User experience & hairdressing - making good ideas happen

published by Ben Allen

Do you ever have a tough time describing user experience and what UX consultants try to do? I've been trying to spread the good word for over 5 years and it still trips me up some times. It's not a case of whether I understand, it's a case of getting my audience to understand. Stories, analogies, metaphor and simile all help. Here is one I stumbled on while talking to my hair dresser.

How are haircuts and user experience alike?

Here is the conversation I had with the awesome hairdresser, who's skills are sadly lost on a balding man like myself, at Steven Papageorge Salon.

Hairdresser: "I had a tough week last week because I had all my difficult clients in"

Me: "Why is that?"

Hairdresser: "They are difficult in that they make me cut their hair in a way that is not flattering. It's hard work when you have to do that."

Me: "I totally understand!"

Hairdressers work with thousands of different types of people with different types of hair, they are trained to work out what looks good and what does not look good. They have probably made loads of mistakes in the past and learnt from them. I'm going to that hairdresser because I think they are good or my friends think they are good. Why then do we all walk into a hairdressers, sit down and answer the question, coming from the hairdresser, "how would you like your hair?"? Shouldn't it be me asking "what can you do with my hair?"?

My point is that "the experts should know best" but sometimes the wishes of the client can get in the way of the best ideas.

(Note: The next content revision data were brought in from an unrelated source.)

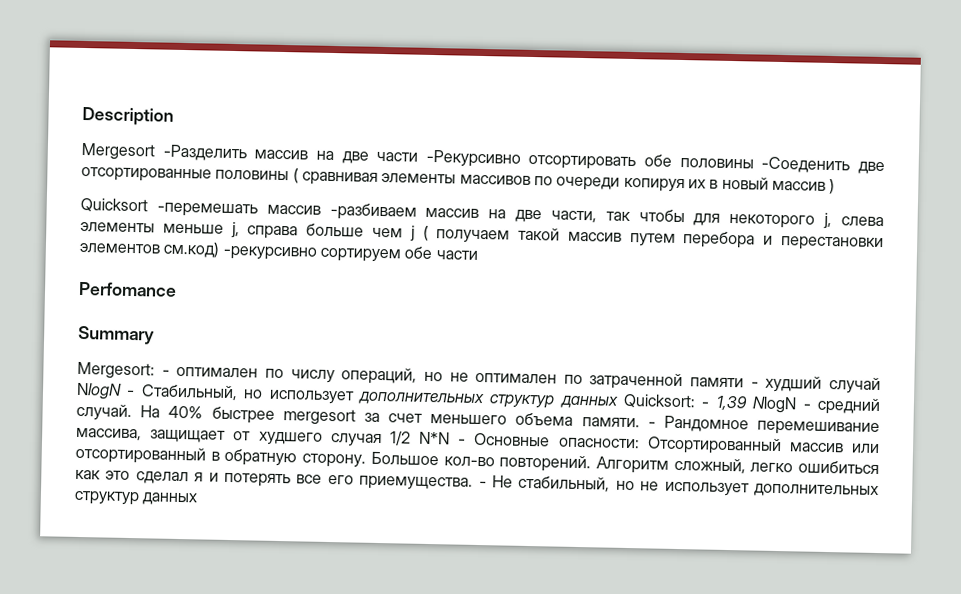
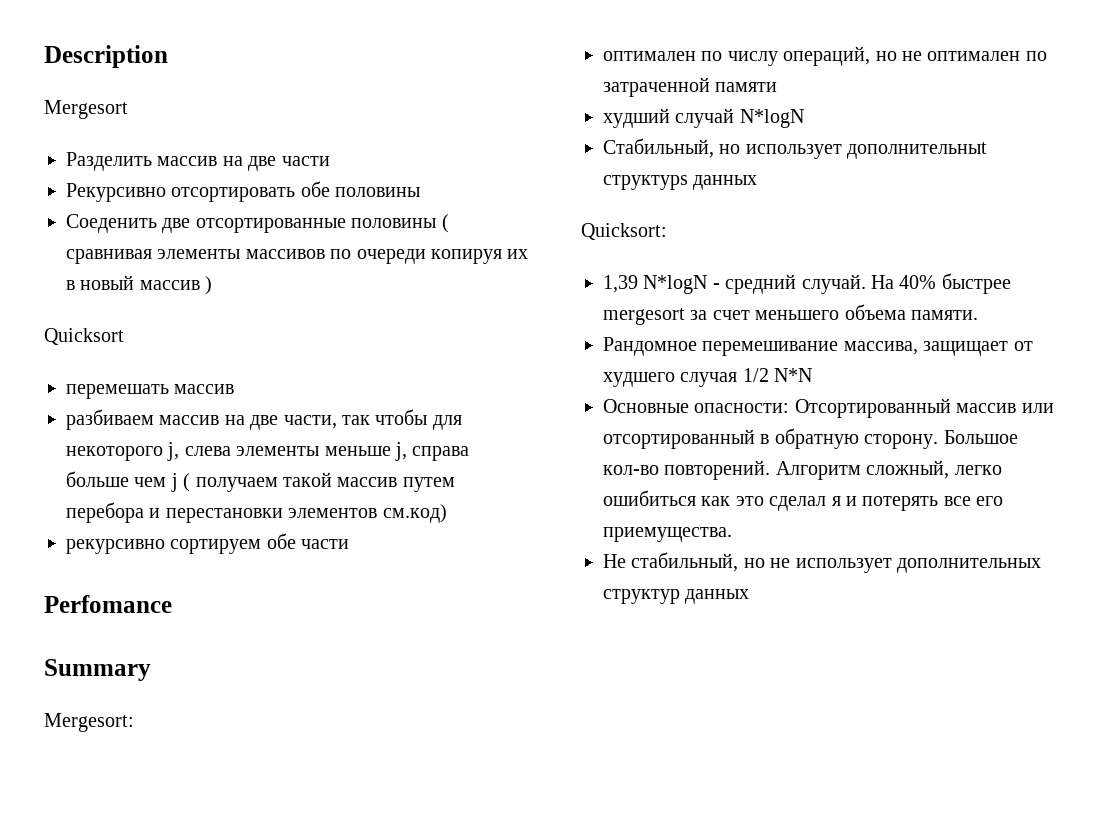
[162,144,247,162] -Разделить -> [66,152,152,171] // Разделить
[425,149,521,168] -Рекурсивно -> [66,183,166,202] // Рекурсивно
[761,156,851,174] -Соеденить -> [66,214,157,233] // Соеденить
[156,202,417,221] -перемешать массив -разбиваем -> [66,384,235,399] [66,409,154,430] // перемешать массив // разбиваем
[222,245,317,261] -рекурсивно -> [66,539,165,554] // рекурсивно
[161,369,170,376] - -> (134, 722) //
[750,381,759,388] - -> (778, 87) //
[76,382,136,400] NlogN - -> [739,109,804,128] N*logN //
[357,391,619,409] дополнительных структур данных -> [847,142,988,159] [603,175,758,190] дополнительныt структурs данных //
[701,395,798,414] - 1,39 NlogN -> [603,275,708,294] // 1,39 N*logN
[647,421,656,428] - -> (978, 315) //
[458,438,467,445] - -> (813, 375) //
[478,480,487,488] - -> (732, 534) //

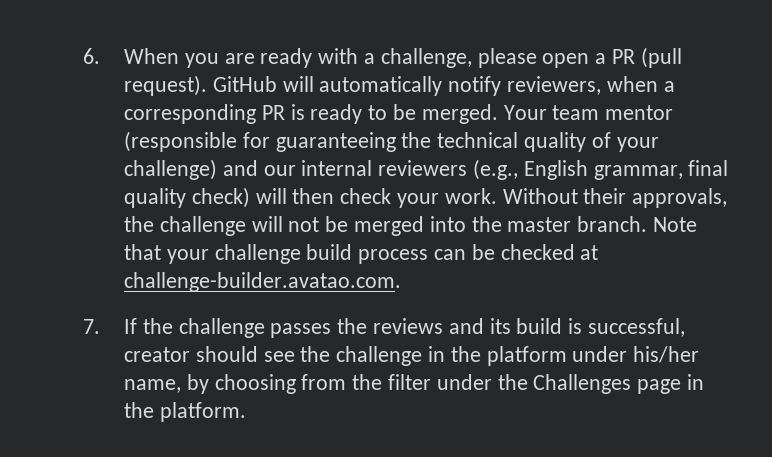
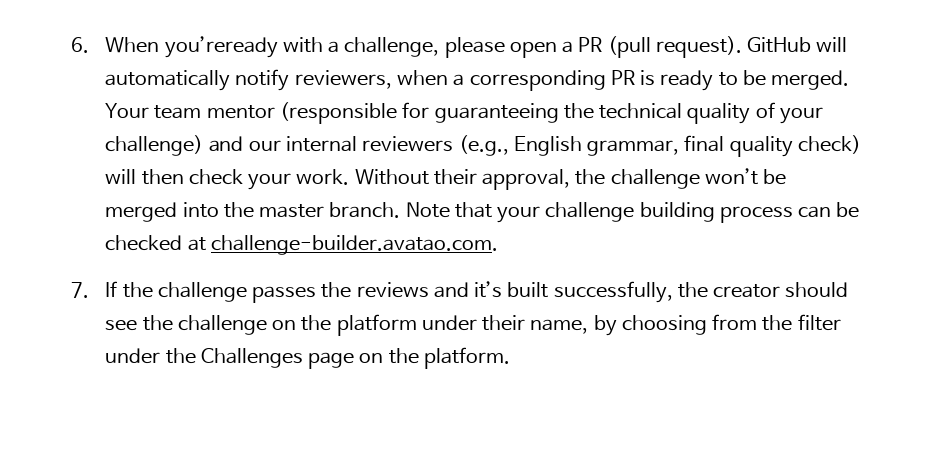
[184,48,313,68] you are ready -> [164,36,278,58] you’reready
[632,188,728,208] [124,216,320,236] approvals, the challenge will not -> [482,168,758,190] approval, the challenge won’t
[306,244,353,260] build -> [639,202,715,222] building
[489,318,686,337] its build is successful, -> [474,281,708,303] it’s built successfully, the
[428,346,446,362] in -> [272,320,297,330] on
[633,346,700,363] his/her -> [482,315,526,331] their
[687,374,705,390] in -> [359,353,384,363] on

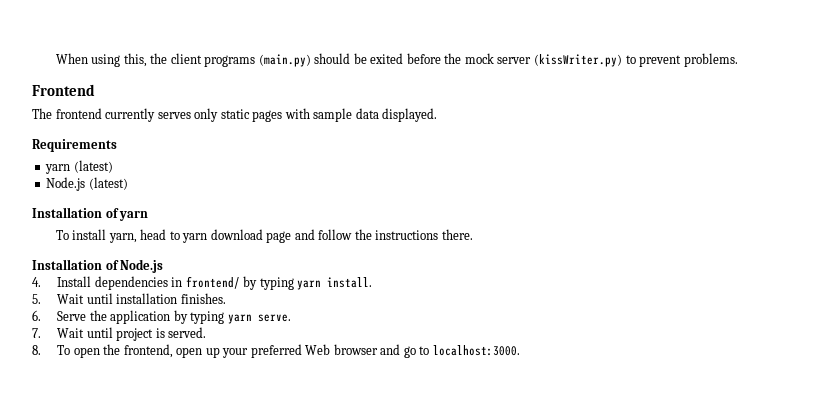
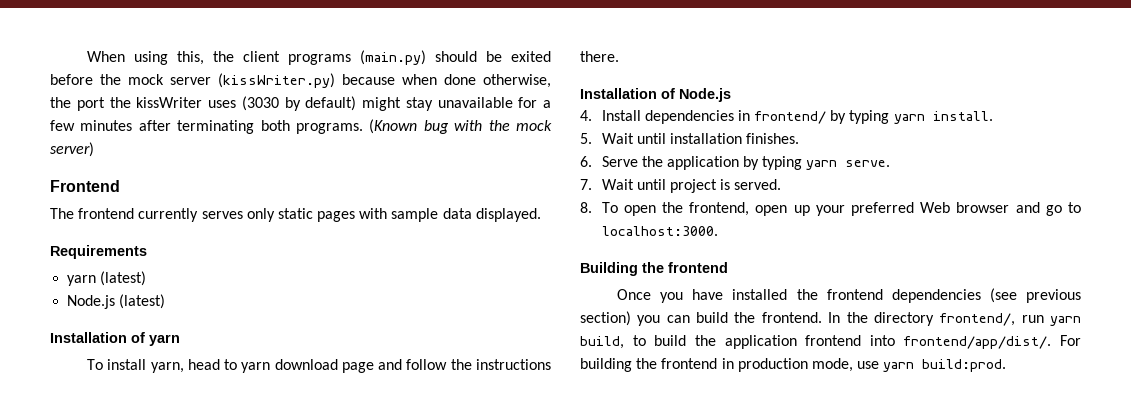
[625,53,738,67] to prevent problems. -> [342,74,551,88] [50,96,551,111] [50,119,552,134] [50,142,94,157] because when done otherwise, the port the kissWriter uses (3030 by default) might stay unavailable for a few minutes after terminating both programs. (Known bug with the mock server)
(520, 350) none -> [580,262,728,276] [617,288,1081,303] [580,311,1081,326] [580,335,1081,349] [580,358,1007,372] // Building the frontend // Once you have installed the frontend dependencies (see previous section) you can build the frontend. In the directory frontend/, run yarn build, to build the application frontend into frontend/app/dist/. For building the frontend in production mode, use yarn build:prod.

When designing websites the UX consultancy world can get like hairdressing. I'd suggest that, like good hairdressers, a good user experience professional will be able to create a good experience even if you, the client, cannot picture it yourself. Sometimes I get asked to make an interface or experience that I know sucks or to put it another way I'm being asked to cut may favourite client a pristine mullet.

Banishing the mullet!

What can you do? How can clients and agencies banish the mullet?

Client side

If you're getting push back from your agency maybe have a go at doing the following:

  • Take a step back and ask yourself "am I qualified to cut my own hair?"
  • Start to phrase your feedback as problems and not solutions (point added to post on 6th June 2010)
  • Read this excellent article by Seth Godin - how to be a great client

Agency side

  • Take a deep breath & remember who pays the bills. The worst possible thing to do is to be disrespectful or arrogant. If you lose your temper you've lost your argument or, worse, your client
  • Keep a log of key decisions, document both (client & agency) points of view. If the solution you don't like really does bomb you want to make sure you have an audit trail of sorts
  • Keep a log of the ideas that got shot down, call it your "innovation log", whip it out if you get a shot at A/B testing or iteration 2 of the same project
  • Promote A/B testing within a lab study - let your users decide which solution is best
  • If it's technical constraints that are sending you down a dark path - try to understand the constraints you're operating within? Is there a hack around the constraints that are forcing you to build out a bad experience?
  • If all else fails - picture your client with a sweet ass mullet, mohawk, bowl cut or <insert bad hair cut here>. A smile on your face may help you keep perspective

Your stories & ideas

Over to you:

  • do you think the hairdresser analogy is a good one?
  • what stories, metaphors, analogies do you use to help clients understand your services & good ideas?
  • what other industries are analogous to user experience consultancy?
  • what techniques do you use to get the best ideas implemented?
  • when should an agency back off? When does the client really know best?

Happy story telling & best haircut wishes to all of you.